Я поднял глаза и сквозь слезы увидел, что его лицо побелело и он вот-вот заплачет. Я вдруг почувствовал, что отец меня очень любит, и любит, наверно, совсем иначе, чем других своих детей, за все постигшие меня беды, малые и большие,— ведь то, что досталось тяжело, дороже полученного даром.
— Чертовски больно, папа,— сказал я.— Но я больше не буду реветь.— И, внезапно испугавшись: — А пальцы мне не отнимут?
— Ну что ты, конечно, нет! — успокоил меня отец.— Правда, вот с этими тремя ногтями, которые уже совсем посинели, тебе придется расстаться. Хотя я думаю, они снова отрастут. Но видишь ли, что получается,— продолжал он болтать, незаметно увлекая меня к дому,— ведь ты повредил правую руку! А это плохо для тебя, Ганс, ведь ты не сможешь теперь делать уроки во время каникул! Это очень печально для тебя, просто ужасно!
Я покосился на отца. Увидев морщинки вокруг его глаз, я, несмотря на боль, расхохотался.
— Да, папа, я страшно огорчен,— сказал я, смеясь.— Ведь я хотел каждый день заниматься, часа по три, не меньше!
— Увы, тут ничего не выйдет,— сказал отец.— Но я надеюсь, что ты перенесешь это, как настоящий мужчина.
Разумеется, отец сдержал слово. И хотя рука зажила недели через две, я за все каникулы даже не притронулся к перу. Зато сестры с братом... отец ни разу не спросил их, виноваты ли они в моем несчастье,— наверное, он видел, как они удирали... Вот им-то пришлось в эти каникулы особенно много заниматься,— и не из-за того, что они были виновны в моем несчастье (виноваты мы были все одинаково), а скорее за то, что они в панике удрали.

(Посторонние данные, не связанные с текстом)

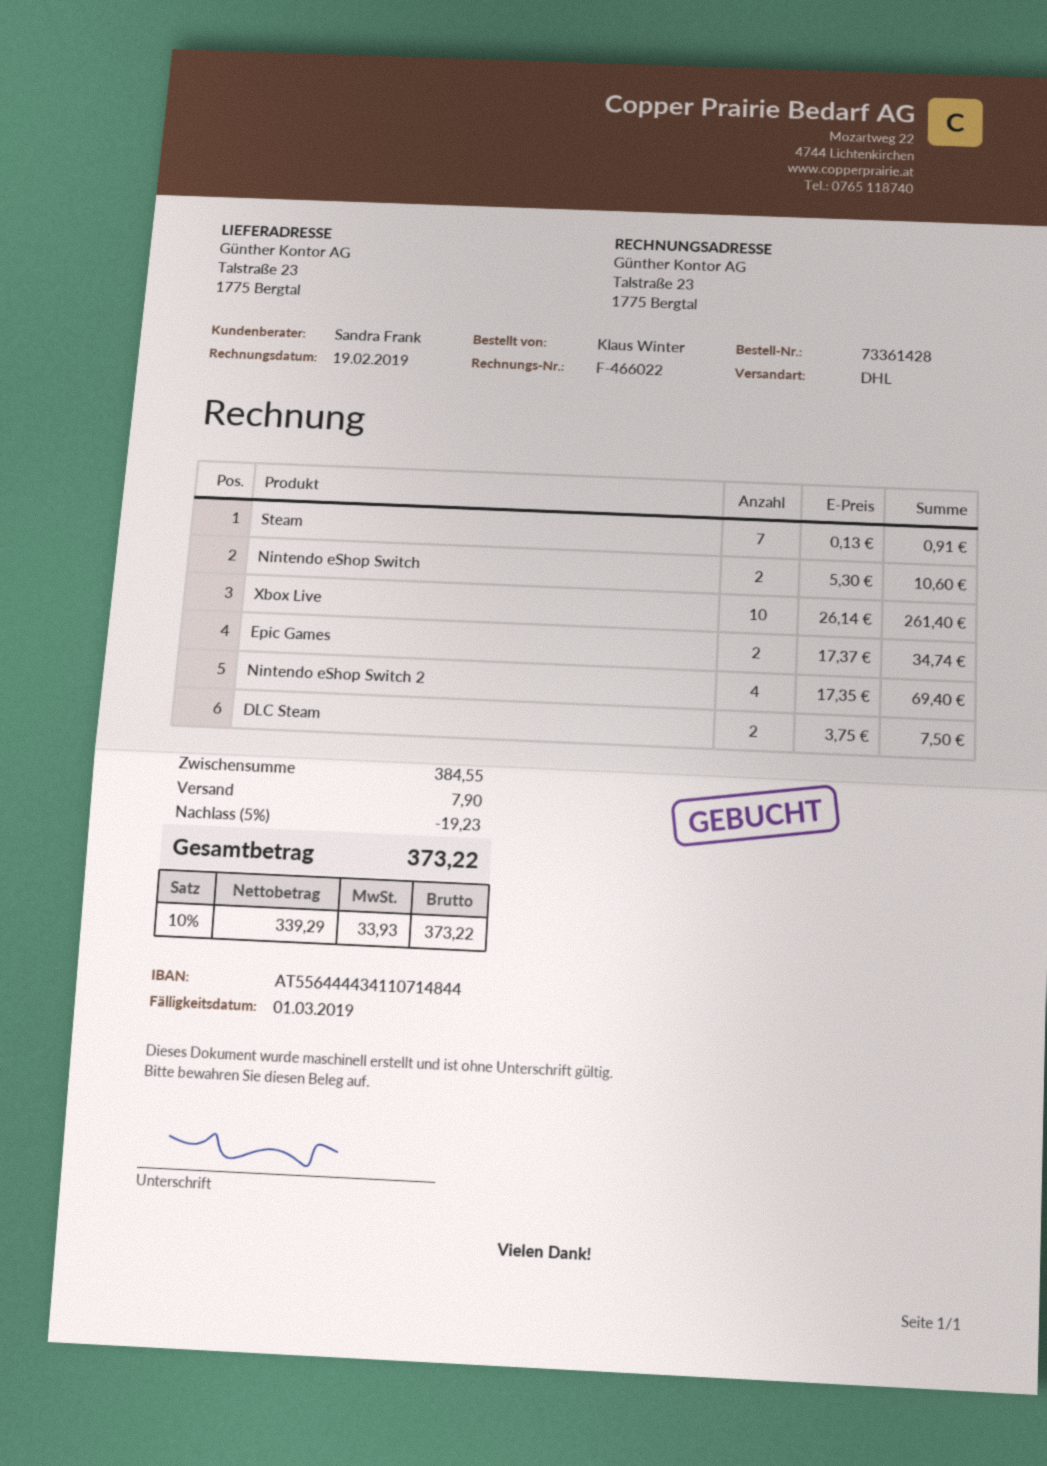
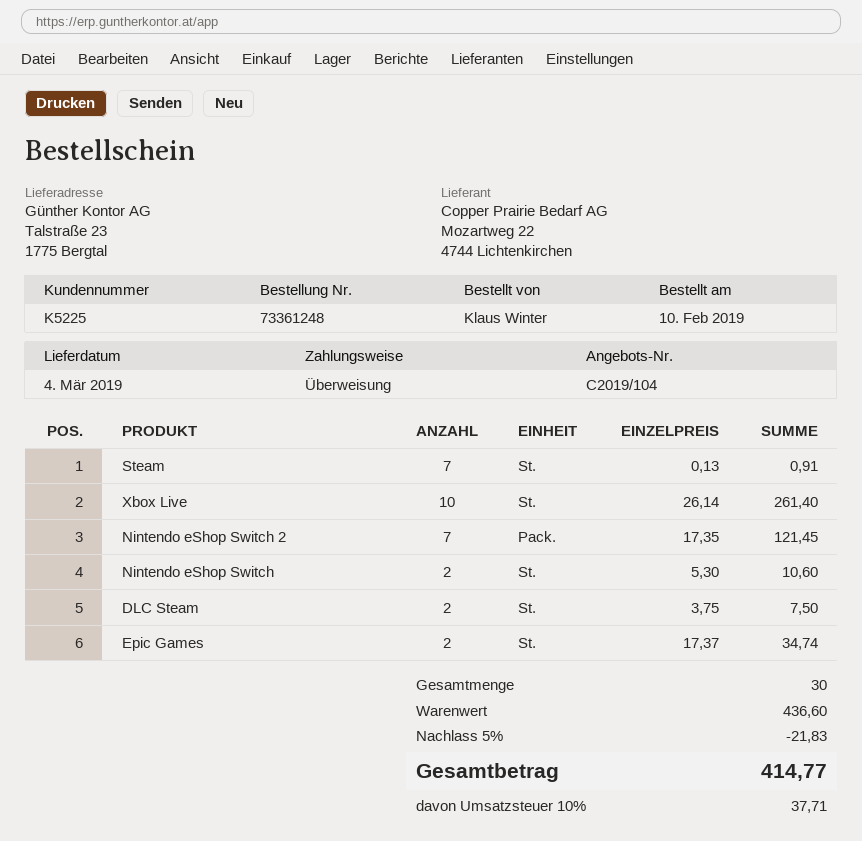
order number: 73361428 -> 73361248
Nintendo eShop Switch 2: 4 x 17.35 = 69.40 -> 7 x 17.35 = 121.45
subtotal: 384.55 -> 436.60
discount: 5% = 19.23 -> 5% = 21.83
shipping: 7.90 -> none
tax: 10% = 33.93 -> 10% = 37.71
total: 373.22 -> 414.77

В сравнении с жерновом мой нынешний «дебют» в Граале был сущей забавой! Я бежал вокруг дома, бежал довольно резво, а за углом было открыто окно; как во всяком крестьянском доме, оконные створки открывались здесь наружу, а не внутрь, как в городе. К тому же окно это было закреплено ветровым крючком.
Итак: я выскочил за угол, на уровне моего лба оказался нижний широкий брусок оконного переплета, так называемый сточный карниз. Стекло со звоном разлетелось вдребезги, но крючок выдержал, нападение было отбито, а нападающий повержен на землю, где провалялся минуты три, не сознавая, где он и что с ним. Несмотря на прикладывание ножа, шишка росла на глазах. Все лето меня называли «рогатым Гансом».